A_n/T_n run and dinucleotide content of S. cerevisiae CDEII sequences. CDEII is defined as shown in Figure 2. Results are shown only for AT, TA, AA, and TT dinucleotides (right). All results are expressed as the percentage of total nucleotides. Curves show the means of randomization trials with error bars showing the standard deviation of 100 trials.

Figure 2.

Design of replacement CENs containing randomized CDEII. The middle line shows the consensus sequence of the 16 endogenous S. cerevisiae centromeres where the height of each letter is proportional to its frequency of occurrence at that position (Schneider and Stephens 1990). The sequence logos were generated by WebLogo (Crooks et al. 2004).
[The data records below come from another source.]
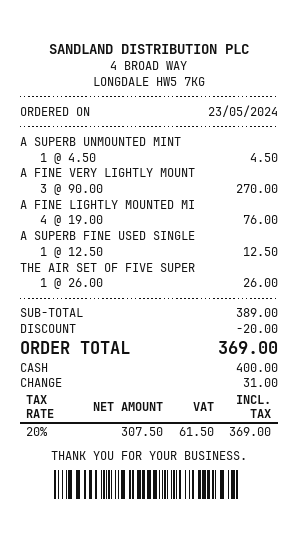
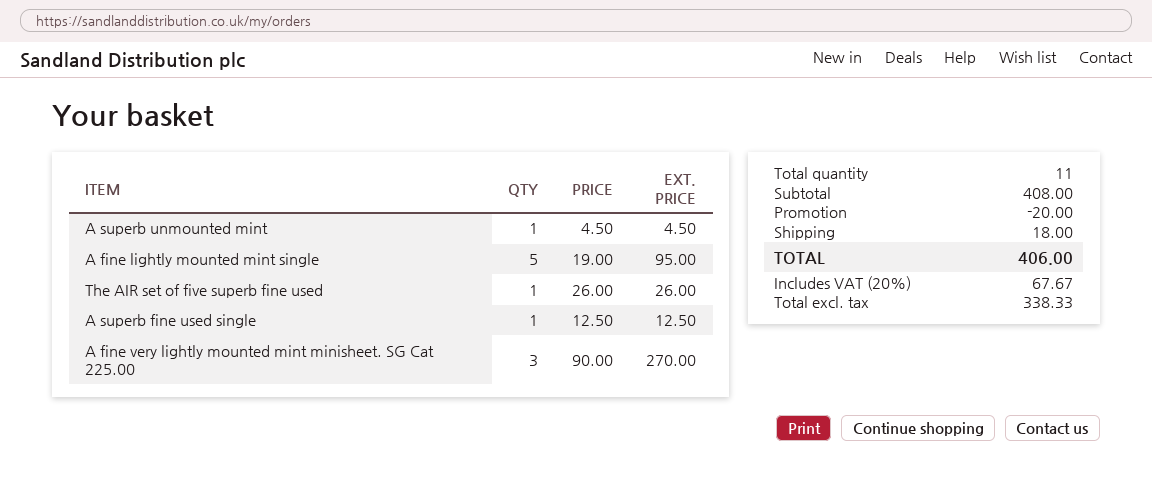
A FINE LIGHTLY MOUNTED MI: 4 x 19.00 = 76.00 -> 5 x 19.00 = 95.00
subtotal: 389.00 -> 408.00
shipping: none -> 18.00
net: 307.50 -> 338.33
tax: 20% = 61.50 -> 20% = 67.67
total: 369.00 -> 406.00

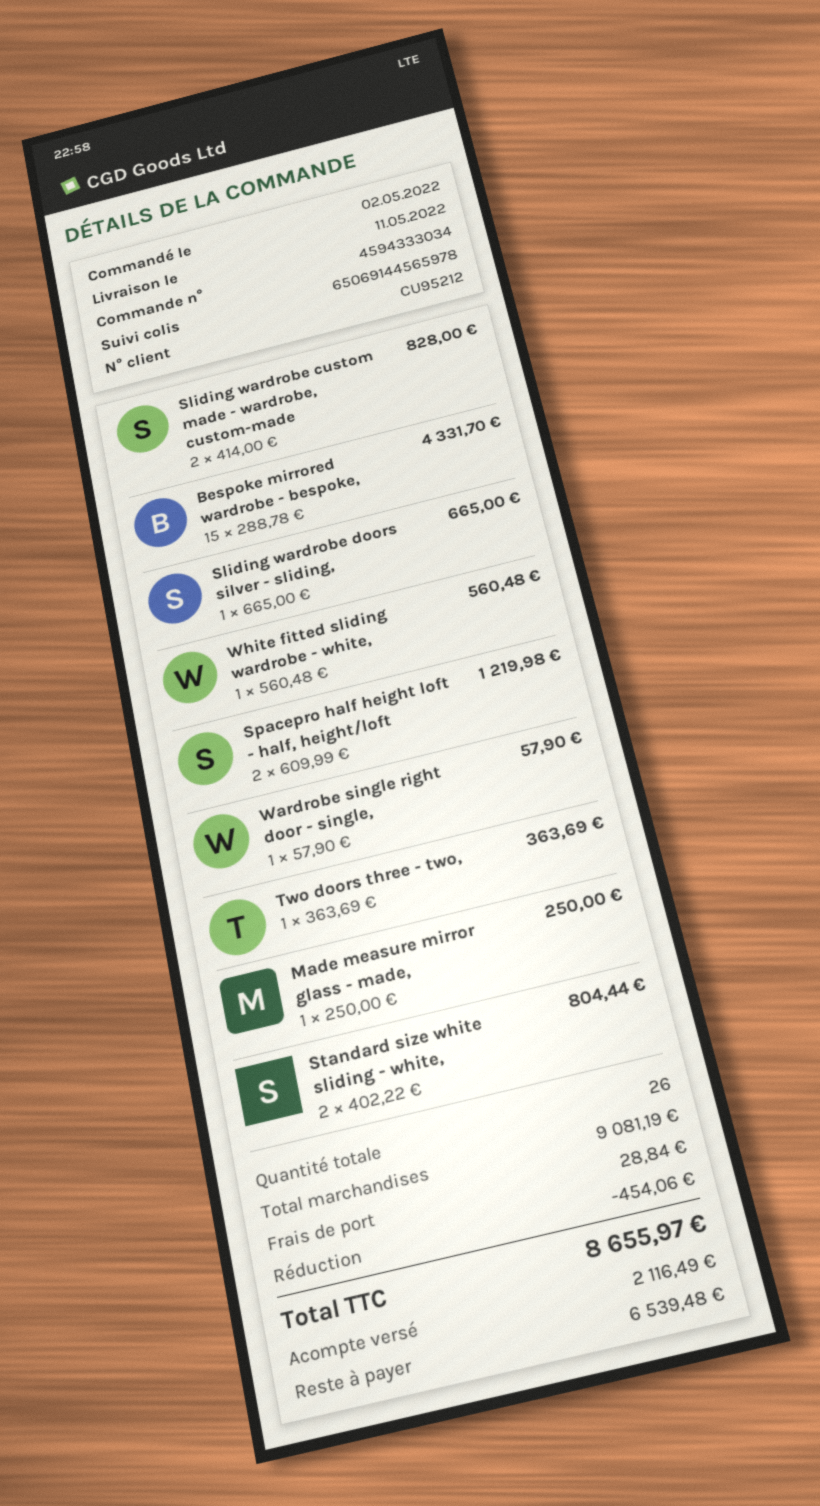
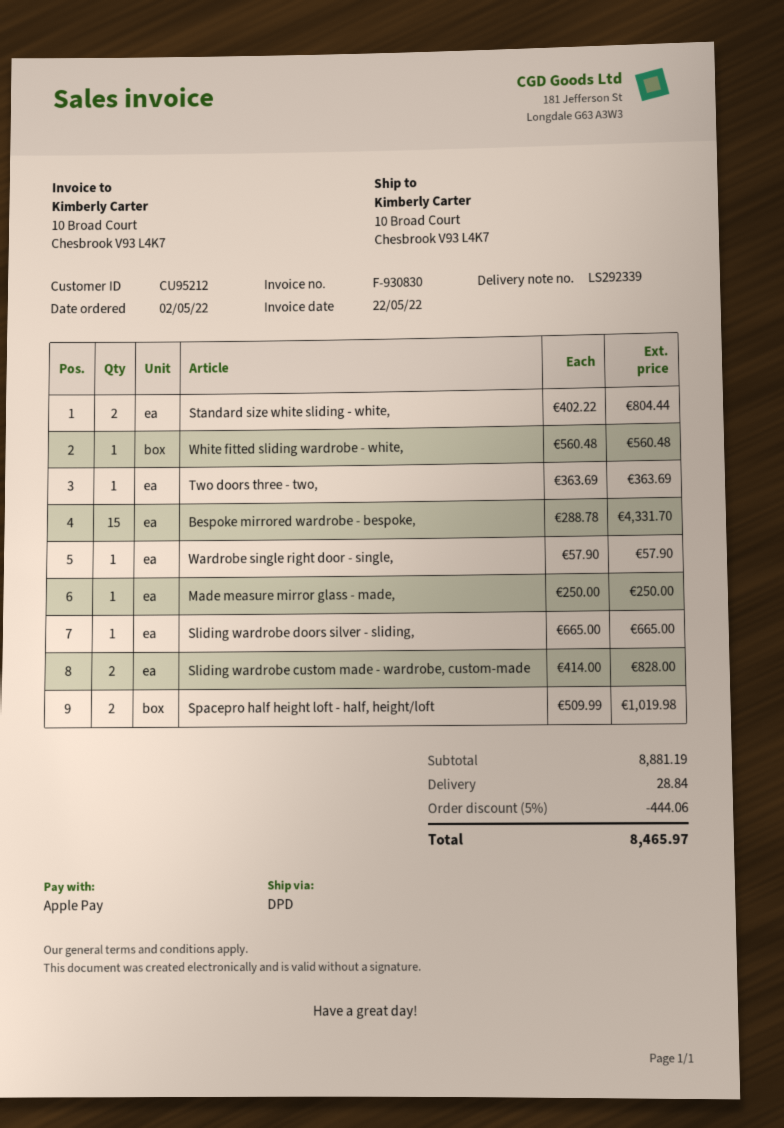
Spacepro half height loft - half, height/loft: 2 x 609.99 = 1219.98 -> 2 x 509.99 = 1019.98
subtotal: 9081.19 -> 8881.19
discount: 454.06 -> 444.06
total: 8655.97 -> 8465.97

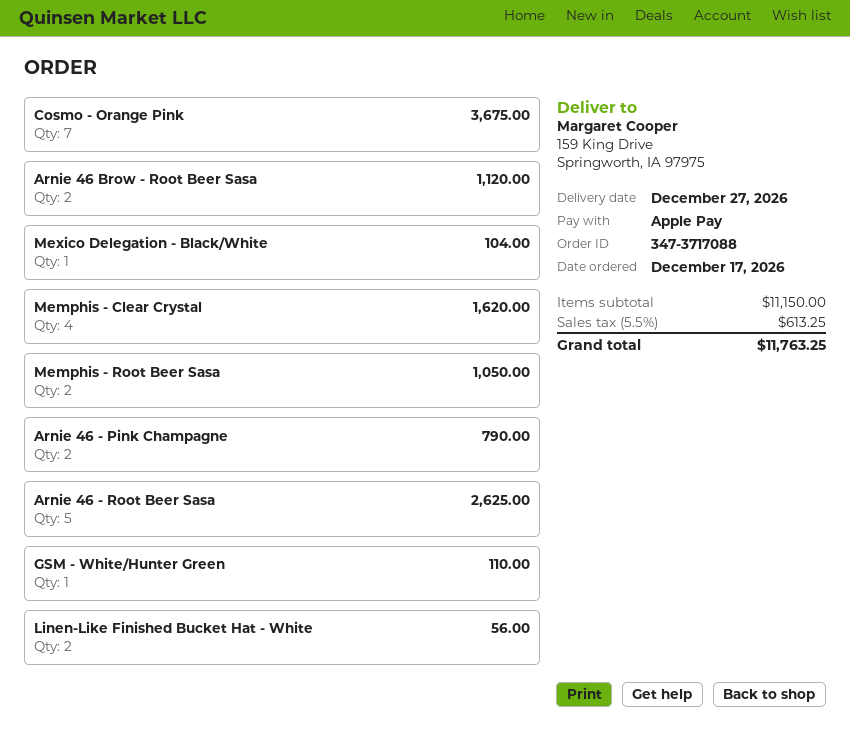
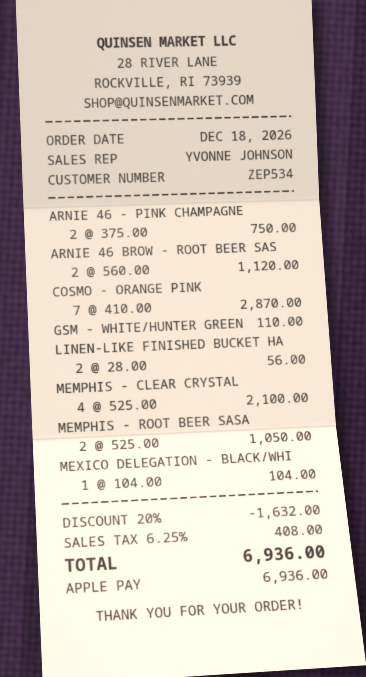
order date: 2026-12-17 -> 2026-12-18
Cosmo - Orange Pink: 7 for 3675.00 -> 7 for 2870.00
Memphis - Clear Crystal: 4 for 1620.00 -> 4 for 2100.00
Arnie 46 - Pink Champagne: 2 for 790.00 -> 2 for 750.00
Arnie 46 - Root Beer Sasa: 5 for 2625.00 -> none
discount: none -> 20% = 1632.00
tax: 5.5% = 613.25 -> 6.25% = 408.00
total: 11763.25 -> 6936.00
Below the consensus sequence is shown the DNA sequence of the replacement centromeres generated by ligation of the randomized CDEII segments into the pRB507 vector (see materials and methods).

Figure 3.

Visual assay of chromosome loss rate. A wild-type and three CDEII deletion CENs were used to replace CEN3 in diploid strain R99 as described in materials and methods. The CDEII deletions had a common endpoint at the CDEII-CDEIII junction. The sectoring phenotype and the mitotic loss rate of the marked chromosome determined by fluctuation analysis are shown. The boxed numbers are the numerical scores assigned to that phenotype.

Figure 4.

Histogram of sectoring scores determined for randomly picked transformants carrying replacement centromeres from the randomized CDEII CEN library (top) and correlation between sectoring score and loss rate determined by fluctuation test (bottom). The curve (bottom) represents the least-squares linear regression fit of the data. Open circles indicate strains omitted from further analysis.

Figure 5.

A_n/T_n run and dinucleotide content of low- and high-loss CDEIIs. The NdeI site common to all sequences and technically part of CDEII (see Figure 2) was not included in the analysis. Results are shown only for AT, TA, AA, and TT dinucleotides (right). All results are expressed as the percentage of total nucleotides. Curves show the means of randomization trials with error bars showing the standard deviation of 100 trials. *, P < 0.05; ***, P < 0.001.

Figure 6.

Box plots of homopolymer run content of CDEII sequences. Horizontal lines indicate the median, with the box showing the 25th and 75th percentile bounds; error bars show the extremes. The results of Bonferroni's multiple comparison test comparing the “Lows” group with all other groups are shown above the plots. CENS, endogenous CDEIIs; Lows, low-loss CDEII population; Highs, high-loss CDEII population; Random, 16 random CDEII clones; NS, not significant; **, P < 0.01; ***, P < 0.001.

Figure 7.

Genomic distribution of A + T content. Solid symbols indicate the number of 85-bp windows in the yeast genome containing the number of A + T residues given on the x-axis. Dotted line shows the result expected at random. The inset shows the right-hand extreme of the distribution. The dotted line of the inset shows the likelihood of occurrence, plotted as the log₁₀ of the ratio of expected to observed occurrences (values are negative).

Figure 8.

Run content of AT-rich chromosomal loci. Each circle represents a locus having a local A + T content of ≥90.6%. Chromosome XIII loci (diamonds) have an A + T content of ≥85.9% (see text). Solid symbols designate the centromere loci. Box plots of the run content of centromere and noncentromere loci (as in Figure 6) are shown on the right. ***, P < 0.001 (two-tailed t-test).